The government once openly banned them from traveling abroad, and the reasoning was that the national economy was struggling.

In 1968, President Park Chung Hee ordered a ban on unnecessary travel. The purpose was to save foreign currency, so Koreans needed the government’s permission to study abroad. Even when a Korean did go abroad to study, it was impossible to invite a spouse or family members along. By today’s standards, that’s simply ridiculous, but that’s really how things were at the time.

Around that time, a law was legislated that when an educational civil servant goes abroad for research, a leave of absence should be processed and salary and research allowances should not be given. The professors at Seoul National University were affected by this law. After 71 professors were put in a leave of absence in 1966, their families complained that their livelihoods were threatened.

Going abroad was a privilege for the elite, a symbol of wealth. Unapproved overseas travel would make news. Newspapers reported that students at a private elementary school in Seoul went to Japan, and the Korean national tennis team was reprimanded for not returning home for over 10 days after attending a match in Malaysia.
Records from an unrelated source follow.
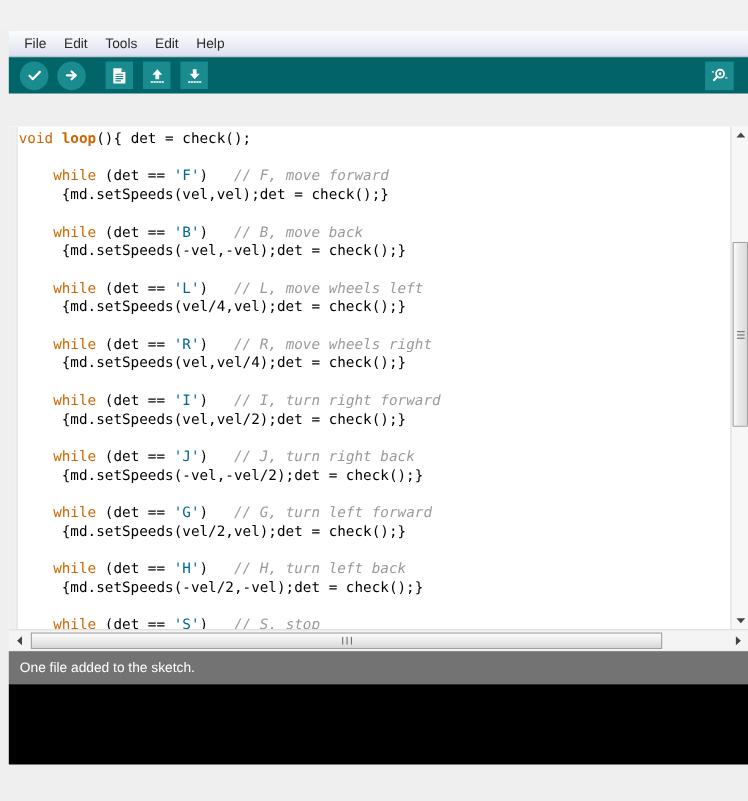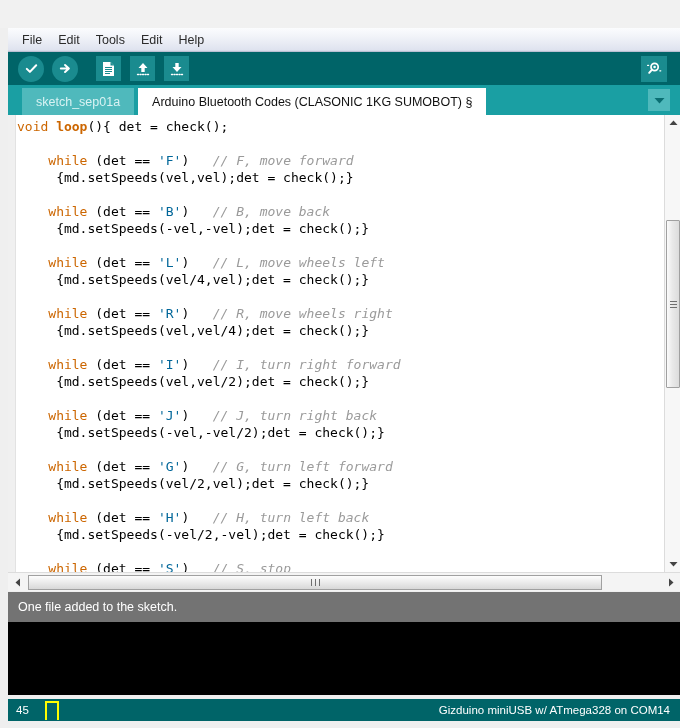--- a/index.html
+++ b/index.html
@@ -320,21 +320,6 @@
     </div>
   </div>
 
-  <div class="tabbar">
-    <div class="tab inactive">
-      <span>sketch_sep01a</span>
-    </div>
-    <div class="tab active">
-      <span>Arduino Bluetooth Codes (CLASONIC 1KG SUMOBOT) §</span>
-    </div>
-    <div class="tab-menu-btn">
-      <span>
-        <svg width="13" height="9" viewBox="0 0 13 9">
-          <path d="M1.5 2 L11.5 2 L6.5 7.5 Z" fill="#0a6e72"></path>
-        </svg>
-      </span>
-    </div>
-  </div>
 
   <div class="editor-wrap">
     <div class="gutter"></div>

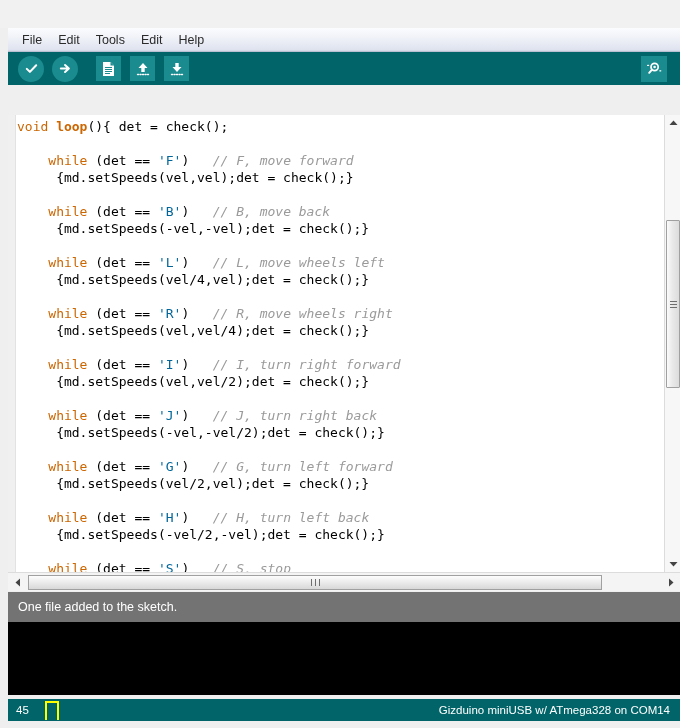--- a/index.html
+++ b/index.html
@@ -381,12 +381,6 @@
     <span></span>
   </div>
 
-  <div class="bottombar">
-    <span class="lineno">45</span>
-    <span class="activity-box"></span>
-    <span class="bb-spacer"></span>
-    <span class="board-label">Gizduino miniUSB w/ ATmega328 on COM14</span>
-  </div>
 
 </div>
Couples couldn’t even dream of traveling abroad. It was only in 1980 that married couples were allowed to travel abroad together. Nine years later, in 1989, overseas travel was freely allowed. According to the National Archive, more than 1 million people went abroad after the travel ban was lifted. But the government put a condition that all Koreans traveling abroad had to pay 3,000 won ($3) per person and spend a whole day to complete “anti-Communist education.”

Overseas travel will be made possible again if restrictions from Covid-19 are eased. As early as July, tourist groups will be allowed to travel to countries in the “travel bubble” with vaccination and negative test results. But overseas Koreans are not allowed to meet families and friends in Korea, deviating from the designated tour route. When can we enjoy the freedom of borderless travel again, look back on today and say, “Those were the days”?